[Data shown]
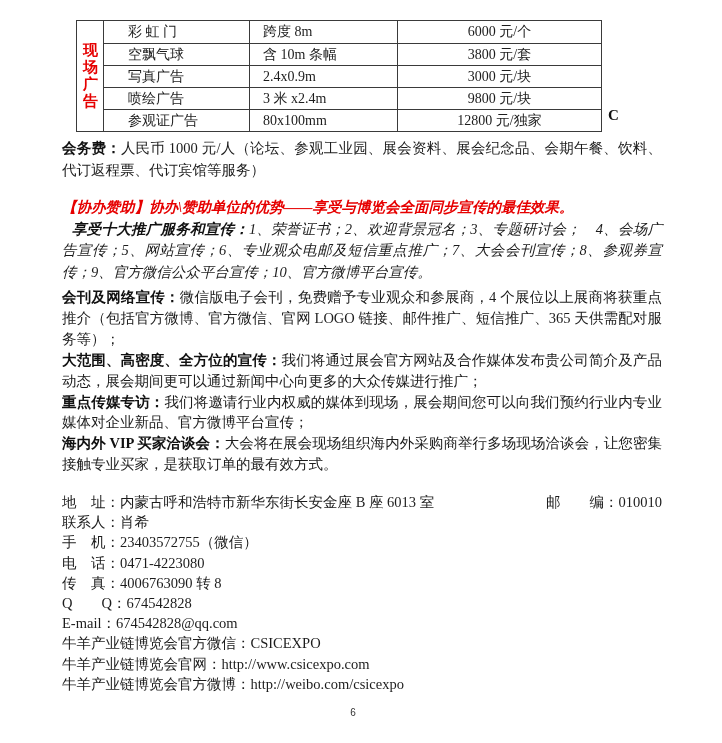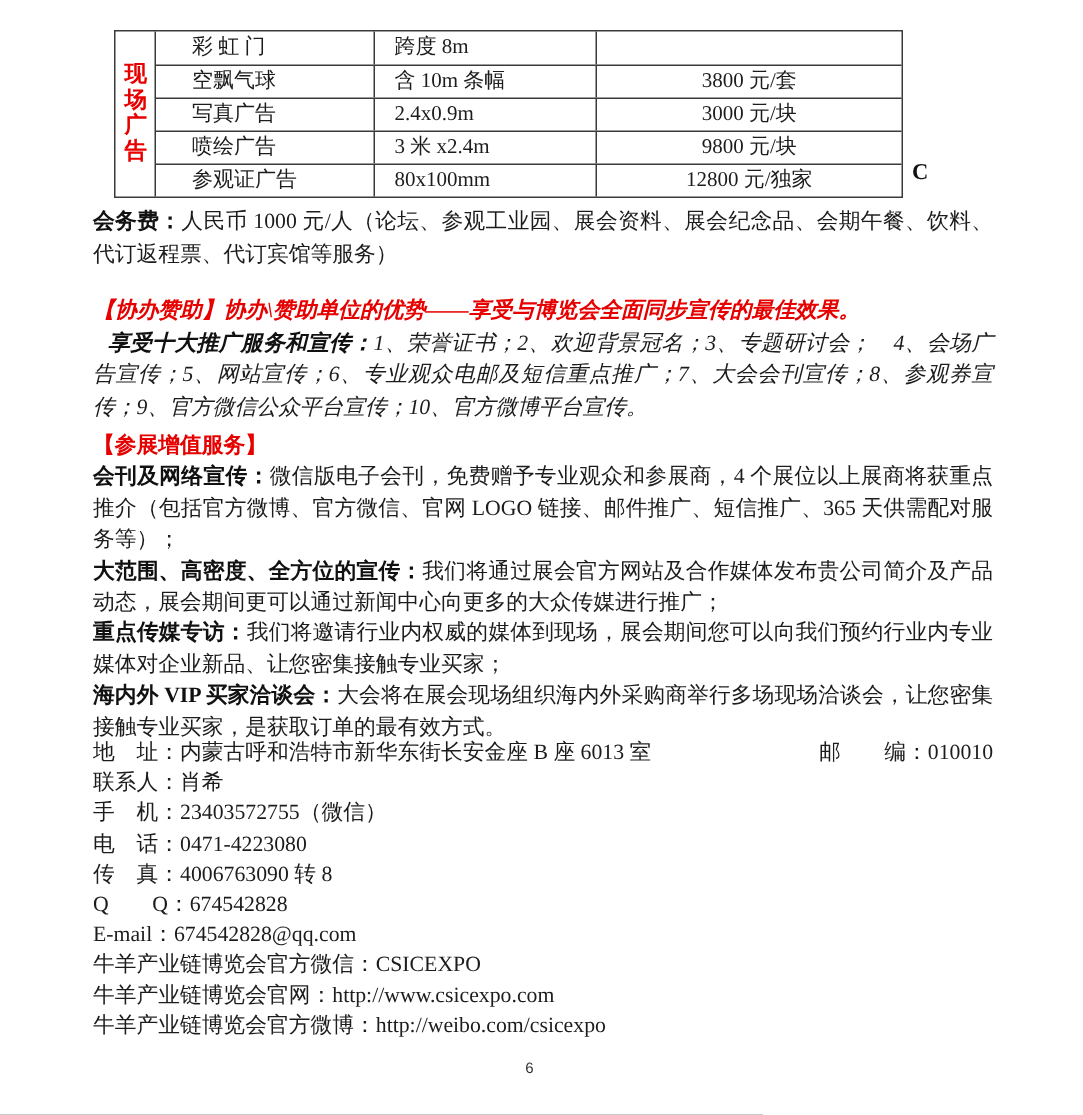--- a/index.html
+++ b/index.html
@@ -94,20 +94,21 @@
 <div class="page">
 
   <div class="ads-table">
     <div class="group-cell">
       <span>现场广告</span>
     </div>
     <div class="rows">
       <div class="t-row">
         <div class="c-item">彩 虹 门</div>
         <div class="c-spec">跨度 8m</div>
+        <div class="c-price">6000 元/个</div>
       </div>
       <div class="t-row">
         <div class="c-item">空飘气球</div>
         <div class="c-spec">含 10m 条幅</div>
         <div class="c-price">3800 元/套</div>
       </div>
       <div class="t-row">
         <div class="c-item">写真广告</div>
         <div class="c-spec">2.4x0.9m</div>
         <div class="c-price">3000 元/块</div>
@@ -130,24 +131,23 @@
   <div class="sec sec-fees">
     <p><b>会务费：</b><span>人民币 1000 元/人（论坛、参观工业园、展会资料、展会纪念品、会期午餐、饮料、代订返程票、代订宾馆等服务）</span></p>
   </div>
 
   <div class="sec sec-sponsor">
     <p class="red">【协办赞助】协办\赞助单位的优势——享受与博览会全面同步宣传的最佳效果。</p>
     <p class="promo"><b>享受十大推广服务和宣传：</b><span>1、荣誉证书；2、欢迎背景冠名；3、专题研讨会；　4、会场广告宣传；5、网站宣传；6、专业观众电邮及短信重点推广；7、大会会刊宣传；8、参观券宣传；9、官方微信公众平台宣传；10、官方微博平台宣传。</span></p>
   </div>
 
   <div class="sec sec-services">
-    <p class="red">【参展增值服务】</p>
     <p><b>会刊及网络宣传：</b><span>微信版电子会刊，免费赠予专业观众和参展商，4 个展位以上展商将获重点推介（包括官方微博、官方微信、官网 LOGO 链接、邮件推广、短信推广、365 天供需配对服务等）；</span></p>
     <p><b>大范围、高密度、全方位的宣传：</b><span>我们将通过展会官方网站及合作媒体发布贵公司简介及产品动态，展会期间更可以通过新闻中心向更多的大众传媒进行推广；</span></p>
-    <p><b>重点传媒专访：</b><span>我们将邀请行业内权威的媒体到现场，展会期间您可以向我们预约行业内专业媒体对企业新品、让您密集接触专业买家；</span></p>
+    <p><b>重点传媒专访：</b><span>我们将邀请行业内权威的媒体到现场，展会期间您可以向我们预约行业内专业媒体对企业新品、官方微博平台宣传；</span></p>
     <p><b>海内外 VIP 买家洽谈会：</b><span>大会将在展会现场组织海内外采购商举行多场现场洽谈会，让您密集接触专业买家，是获取订单的最有效方式。</span></p>
   </div>
 
   <div class="sec sec-contact">
     <div class="line addr-line">
       <span>地　址：内蒙古呼和浩特市新华东街长安金座 B 座 6013 室</span>
       <span>邮　　编：010010</span>
     </div>
     <div class="line">联系人：肖希</div>
     <div class="line">手　机：23403572755（微信）</div>

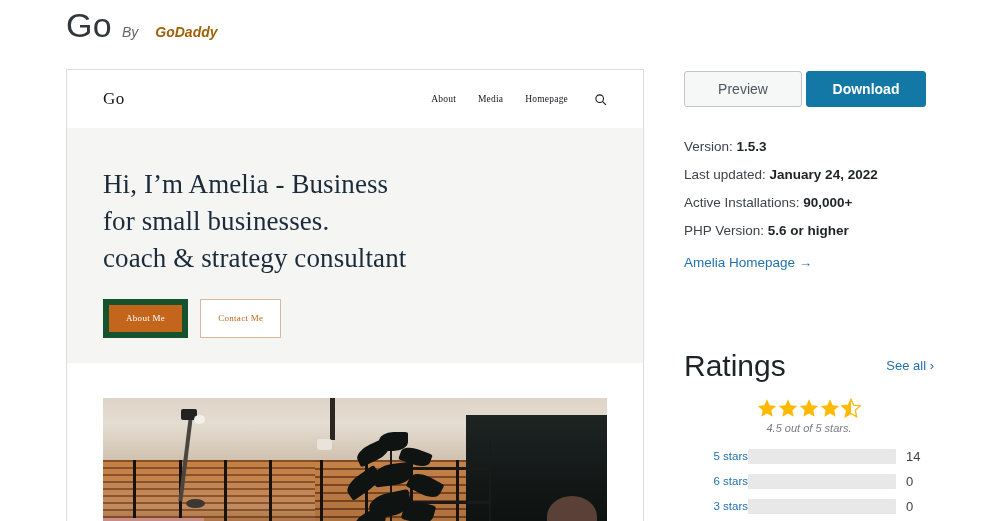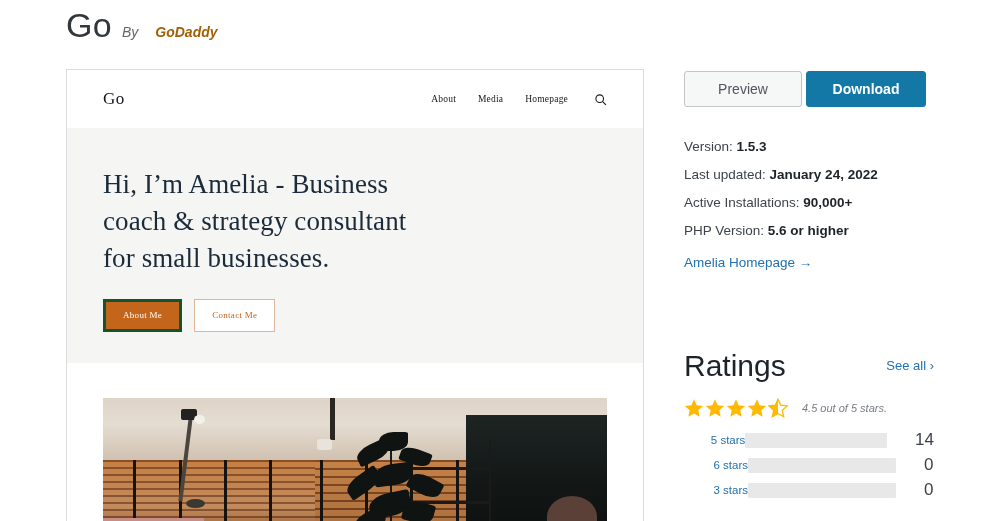--- a/index.html
+++ b/index.html
@@ -58,21 +58,21 @@
   }
   .hero-title {
     font-family: "Liberation Serif", serif;
     font-size: 27px; line-height: 1.37; color: #1b2b3a;
     font-weight: 400; letter-spacing: .1px;
   }
   .hero-buttons { display: flex; gap: 12px; margin-top: 22px; }
   .btn-primary {
     background: #c4651c; color: #fff;
     font-family: "Liberation Serif", serif;
-    font-size: 9px; padding: 9px 17px; border: 3px solid #14532d;
+    font-size: 9px; padding: 9px 17px; border: 6px solid #14532d;
     letter-spacing: .3px; cursor: pointer; line-height: 1;
   }
   .btn-outline {
     background: #fff; color: #c4651c;
     font-family: "Liberation Serif", serif;
     font-size: 9px; padding: 9px 17px; border: 1px solid #dbb79b;
     letter-spacing: .3px; cursor: pointer; line-height: 1;
   }
 
   .hero-photo-wrap { background: #fff; padding: 35px 36px 0 36px; }
@@ -183,39 +183,39 @@
     display: flex; align-items: flex-end; justify-content: space-between;
   }
   .ratings-title {
     font-size: 30px; font-weight: 400; color: #1d2327; line-height: 1.1;
   }
   .see-all {
     font-size: 13px; color: #2271b1; text-decoration: none;
     margin-bottom: 9px; white-space: nowrap;
   }
 
-  .stars-row { display: flex; align-items: center; gap: 14px; margin-top: 16px; }
+  .stars-row { display: flex; align-items: center; gap: 4px; margin-top: 16px; flex-direction: column; }
   .stars { display: flex; gap: 1px; }
   .star { width: 20px; height: 20px; display: block; }
   .rating-text { font-size: 11px; font-style: italic; color: #787c82; }
 
   .bars { margin-top: 12px; }
   .bar-row {
     display: flex; align-items: center; height: 20px; margin-bottom: 5px; text-align: right;
   }
   .bar-label {
     width: 64px; font-size: 11.5px; color: #2271b1;
     text-decoration: none; white-space: nowrap;
   }
   .bar-track {
     width: 148px; height: 15px; background: #e8e8e8; border-radius: 1px;
     overflow: hidden;
   }
   .bar-fill { height: 100%; background: #ffc23c; }
-  .bar-count { margin-left: 28px; font-size: 17px; color: #3c434a; }
+  .bar-count { margin-left: 10px; font-size: 13px; color: #3c434a; }
 </style>
 </head>
 <body>
 
 <div class="page">
 
   <div class="theme-head">
     <span class="theme-title">Go</span>
     <span class="theme-author">
       <span>By</span><a class="author-link" href="#">GoDaddy</a>
@@ -235,22 +235,22 @@
             <circle cx="10.5" cy="10.5" r="7"></circle>
             <line x1="15.6" y1="15.6" x2="22" y2="22"></line>
           </svg>
         </span>
       </span>
     </div>
 
     <div class="hero">
       <div class="hero-title">
         <div>Hi, I’m Amelia - Business</div>
+        <div>for small businesses.</div>
         <div>coach &amp; strategy consultant</div>
-        <div>for small businesses.</div>
       </div>
       <div class="hero-buttons">
         <button class="btn-primary">About Me</button>
         <button class="btn-outline">Contact Me</button>
       </div>
     </div>
 
     <div class="hero-photo-wrap">
       <div class="hero-photo">
         <div class="ph-ceiling"></div>

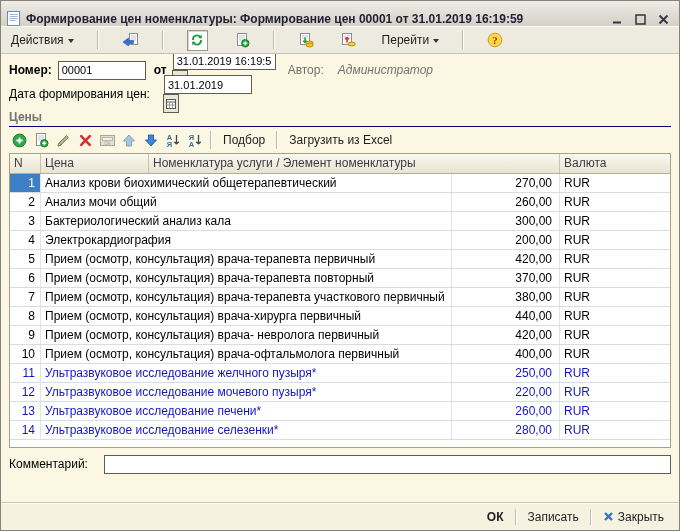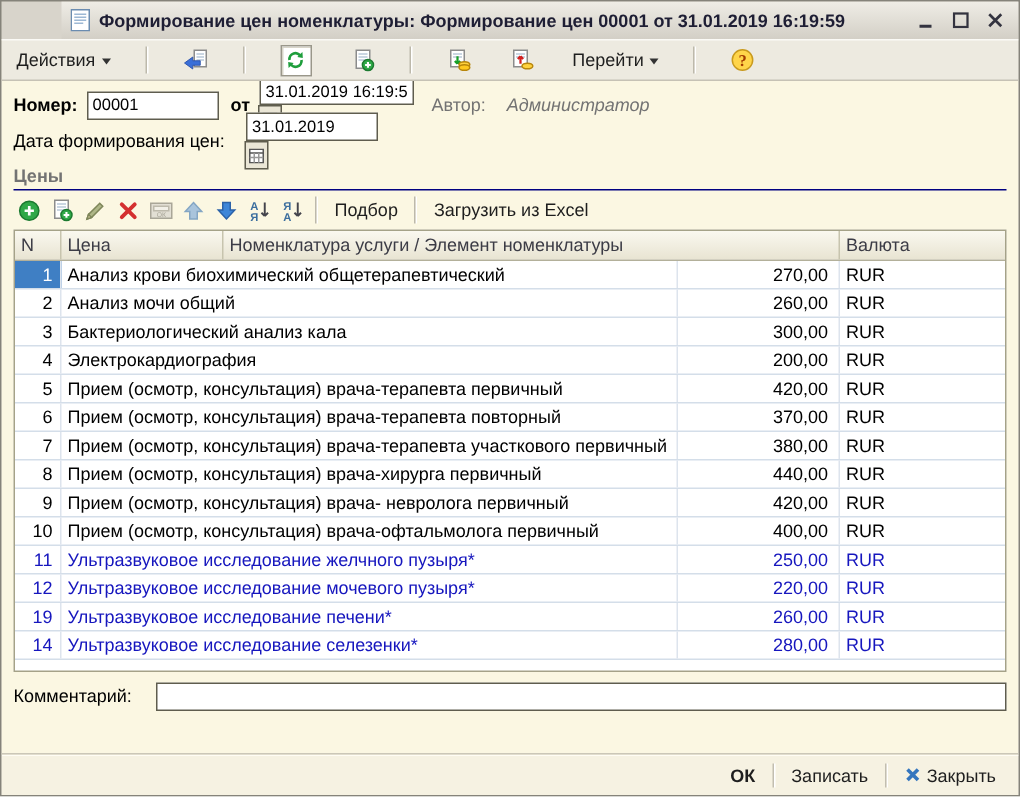--- a/index.html
+++ b/index.html
@@ -5,22 +5,22 @@
   html,body{margin:0;padding:0;background:#fff;}
   .window{
     width:680px;height:531px;box-sizing:border-box;
     border:1px solid #85837A;
     background:#D8D4CB;
     display:flex;flex-direction:column;
     font-family:"Liberation Sans",sans-serif;font-size:12px;color:#000;
     overflow:hidden;
   }
   
-  .titlebar{flex:0 0 25px;display:flex;align-items:center;gap:6px;padding:0 6px;
-    background:linear-gradient(180deg,#EFEDE6,#D3CFC6);margin-left:40px;}
+  .titlebar{flex:0 0 25px;display:flex;align-items:flex-end;gap:6px;padding:0 6px;
+    background:linear-gradient(180deg,#EFEDE6,#D3CFC6);}
   .title{flex:1;font-weight:bold;color:#1E1E34;white-space:nowrap;overflow:hidden;}
   .win-controls{display:flex;gap:9px;align-items:center;padding-right:3px;}
   .win-btn{display:flex;align-items:center;justify-content:center;width:14px;height:14px;}
   
   .toolbar{flex:0 0 26px;display:flex;align-items:center;padding:0 4px;gap:14px;
     background:#EDEAE0;border-top:1px solid #FBFAF6;border-bottom:1px solid #C6C2B5;}
   .tb-btn{display:flex;align-items:center;gap:4px;height:22px;padding:0 5px;
     background:transparent;border:1px solid transparent;font:inherit;color:#1E1E1E;cursor:default;}
   .dd{width:0;height:0;border-left:3px solid transparent;border-right:3px solid transparent;border-top:4px solid #333;margin-top:1px;}
   .tb-sep{width:0;height:18px;border-left:1px solid #BDB9AB;border-right:1px solid #FFF;margin:0 3px;}
@@ -379,21 +379,21 @@
             <div class="td col-price">250,00</div>
             <div class="td col-cur">RUR</div>
           </div>
           <div class="trow hl">
             <div class="td col-n">12</div>
             <div class="td col-name">Ультразвуковое исследование мочевого пузыря*</div>
             <div class="td col-price">220,00</div>
             <div class="td col-cur">RUR</div>
           </div>
           <div class="trow hl">
-            <div class="td col-n">19</div>
+            <div class="td col-n">13</div>
             <div class="td col-name">Ультразвуковое исследование печени*</div>
             <div class="td col-price">260,00</div>
             <div class="td col-cur">RUR</div>
           </div>
           <div class="trow hl">
             <div class="td col-n">14</div>
             <div class="td col-name">Ультразвуковое исследование селезенки*</div>
             <div class="td col-price">280,00</div>
             <div class="td col-cur">RUR</div>
           </div>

[Exercise requirements]
Across the data, find each line that has "photo" in it and copy that line.

[Task solution]
   .hero-photo-wrap { background: #fff; padding: 35px 36px 0 36px; }
     <div class="hero-photo-wrap">
       <div class="hero-photo">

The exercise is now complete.